Explore a short story by Corey Mertes, built from fragments of a shared life; seven moments, scattered across time, bound by a single idea. Drawing on the ancient medical concept known as the doctrine of signatures, this conversation examines how people seek in others what they lack in themselves, and how fiction transforms memory into meaning.
Corey Mertes is an American short-story writer whose work has appeared in numerous literary journals; his debut collection, Self-Defense, was published by Cornerstone Press in 2023.
The discussion ranges from narrative structure and long-gestating ideas to the quiet, often unnoticed ways lived experience finds its way into art. Particular attention is given to the use of fragmentation as a deliberate narrative strategy: how a story composed of discrete vignettes can accumulate emotional weight over time, and how meaning emerges not from linear progression but from juxtaposition, recurrence, and omission. Rather than offering a single, authoritative arc, the story invites the reader to assemble coherence from moments; an approach that mirrors the way memory itself operates, unevenly and selectively, across the span of a life.
The conversation also touches on the long temporal dimension of writing; how certain observations, encounters, and impressions may lie dormant for decades before finding their proper form. Notes taken in youth, anecdotes overheard in passing, and experiences that once seemed incidental are revisited not as autobiographical confession but as raw material, reshaped through distance and craft. In this sense, writing is presented less as an act of immediate expression than as a process of delayed recognition, where meaning becomes visible only after time has stripped events of their urgency and left behind their essential contours.
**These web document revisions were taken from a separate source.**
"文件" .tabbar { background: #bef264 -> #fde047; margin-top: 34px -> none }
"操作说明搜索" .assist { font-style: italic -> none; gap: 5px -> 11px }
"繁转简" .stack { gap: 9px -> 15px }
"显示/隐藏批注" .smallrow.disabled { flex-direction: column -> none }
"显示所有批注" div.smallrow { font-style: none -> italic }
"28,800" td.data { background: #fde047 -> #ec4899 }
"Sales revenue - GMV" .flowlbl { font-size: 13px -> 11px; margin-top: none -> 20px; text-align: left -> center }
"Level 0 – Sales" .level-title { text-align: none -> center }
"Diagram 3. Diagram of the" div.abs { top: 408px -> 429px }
Central to the discussion is the metaphorical framework provided by the doctrine of signatures; an ancient medical theory suggesting that the outward appearance of a natural substance reveals its healing properties. Though long dismissed as pseudoscience, the concept is repurposed here as a literary and psychological lens, offering a way to think about human relationships. The story proposes that people are often drawn, consciously or not, to partners who appear to correspond to their own emotional deficiencies; not as cures in any literal sense, but as figures onto whom the hope of repair is projected. This dynamic, explored across different stages of a relationship, becomes a means of examining intimacy, dependency, and the persistent human desire for wholeness.
Featured in the Winter 2025 issue of The Brussels Review, The Doctrine of Signatures ultimately offers a meditation on relationships, healing, and the patterns individuals repeat without fully understanding their origins. It resists easy conclusions or moral resolutions, instead presenting connection as something provisional, shaped as much by misrecognition as by understanding. In doing so, the story reflects a broader literary concern with how meaning is constructed not through grand gestures, but through accumulation; through the slow sedimentation of moments that, taken together, reveal more than any single scene could contain.